## PROBLEM DESCRIPTION
Set down precisely the lines from the line with "[483,524,549,542] 'doc', ->" through the end of the material, inclusive, and no pictures.

## DATA FOR THE TASK

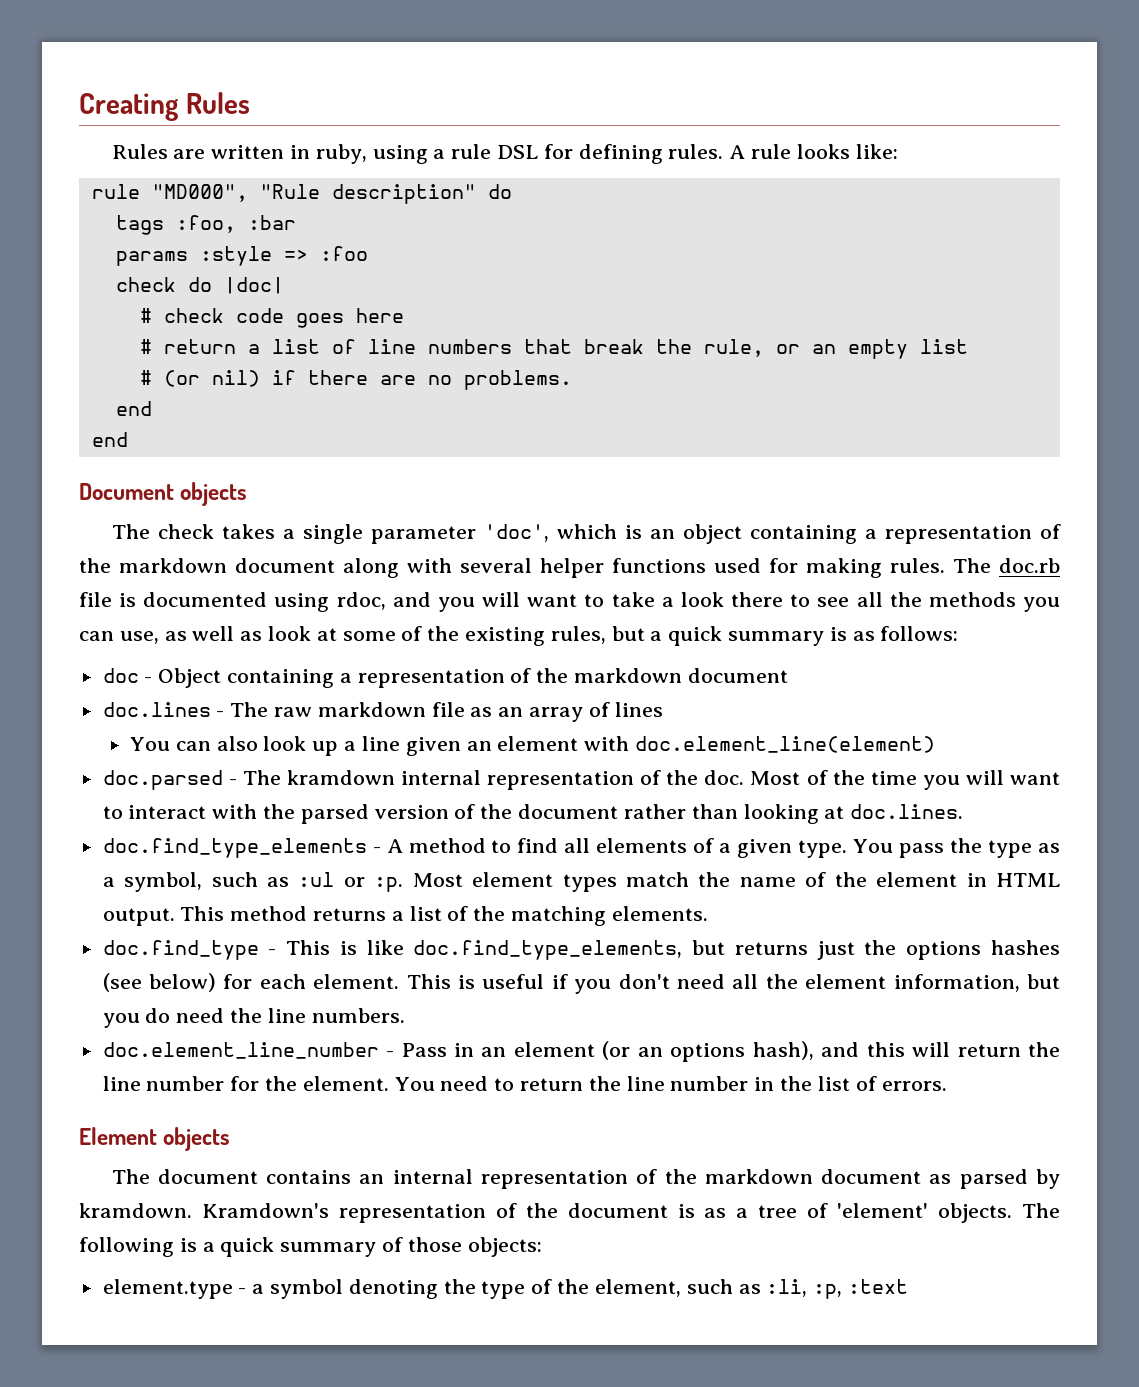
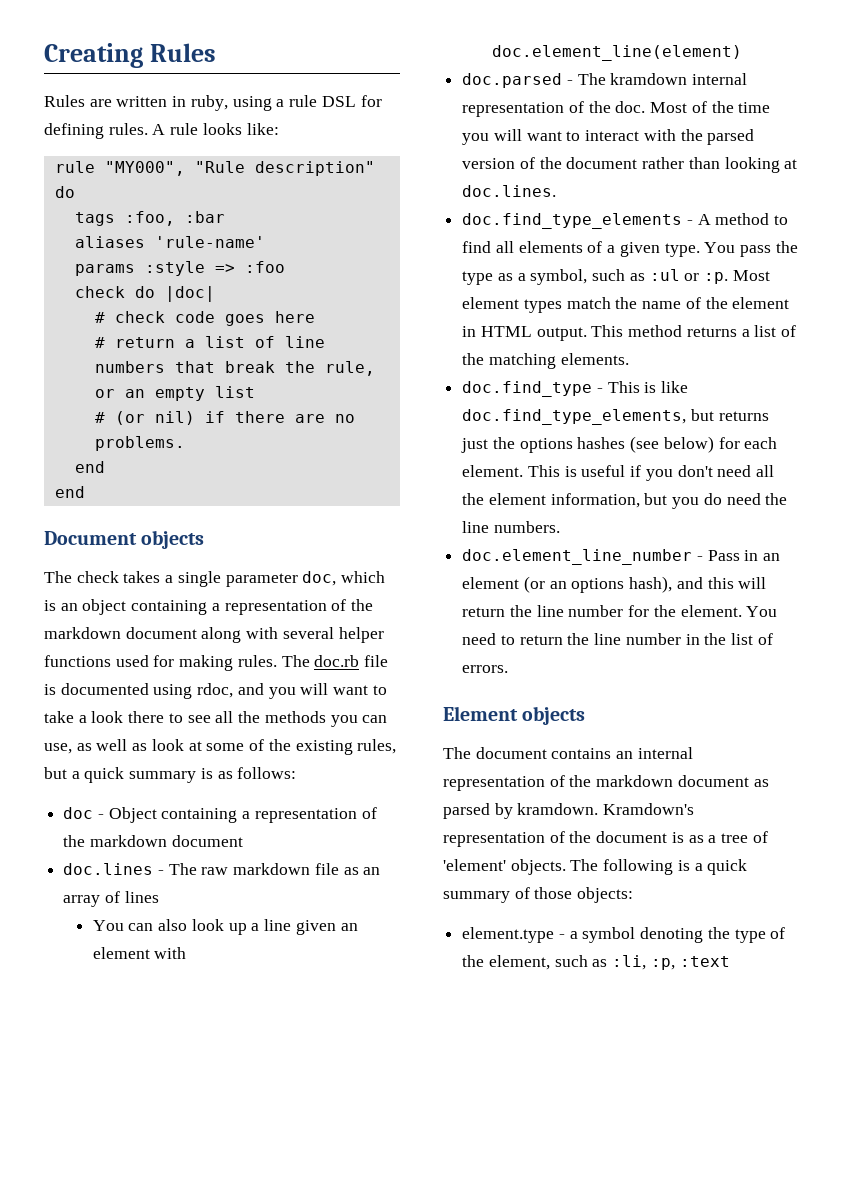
[151,184,248,202] "MD000", -> [104,161,185,176] "MY000",
(296, 222) none -> [74,236,265,248] // aliases 'rule-name'
[483,524,549,542] 'doc', -> [302,571,337,586] doc,

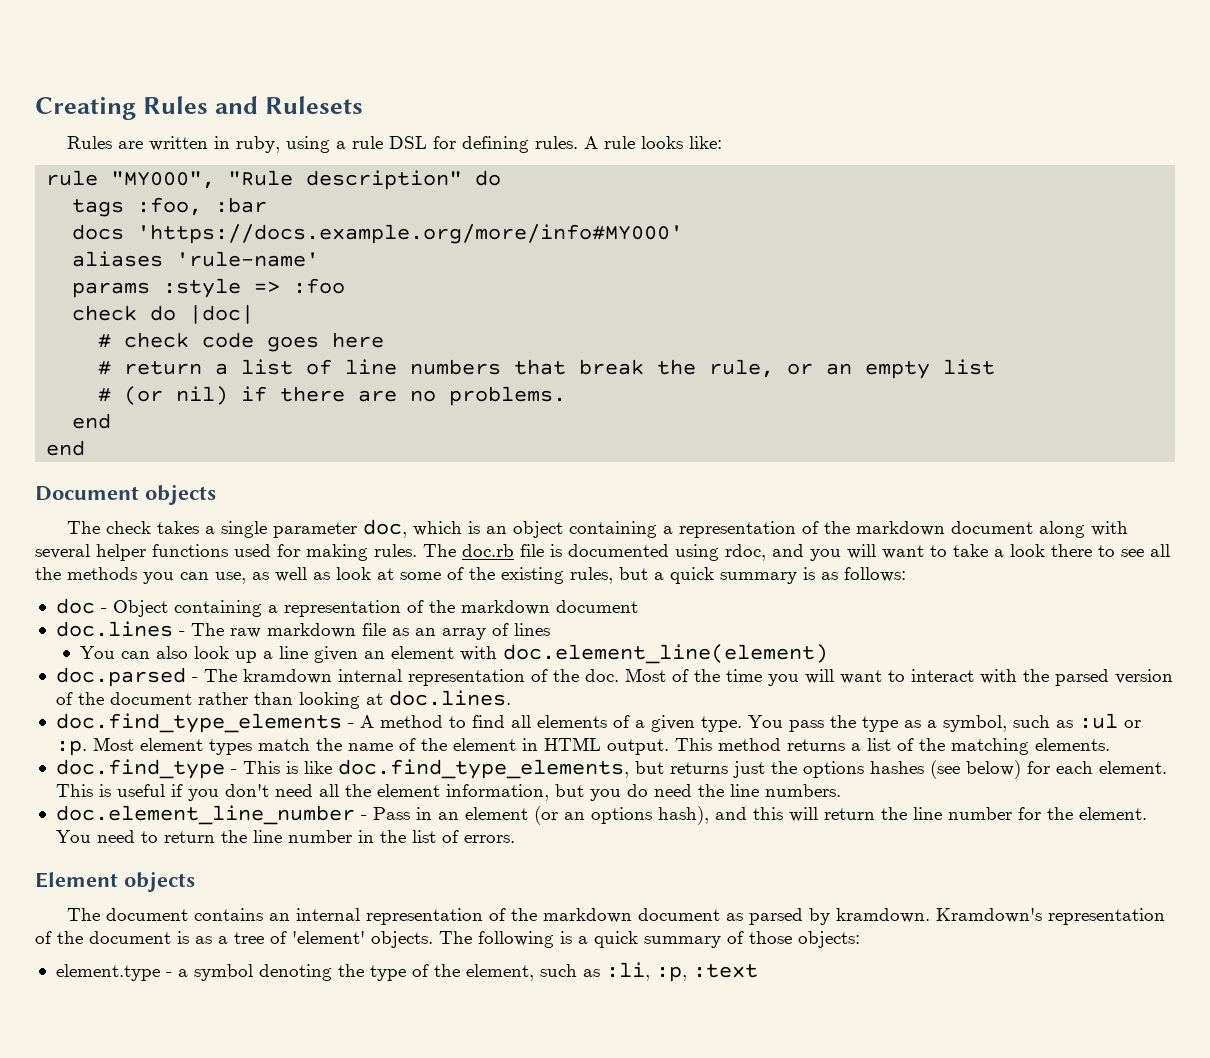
(217, 52) none -> [214,96,363,114] and Rulesets
(225, 217) none -> [72,224,684,244] // docs 'https://docs.example.org/more/info#MY000'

## REPLY
[483,524,549,542] 'doc', -> [302,571,337,586] doc,

(217, 52) none -> [214,96,363,114] and Rulesets
(225, 217) none -> [72,224,684,244] // docs 'https://docs.example.org/more/info#MY000'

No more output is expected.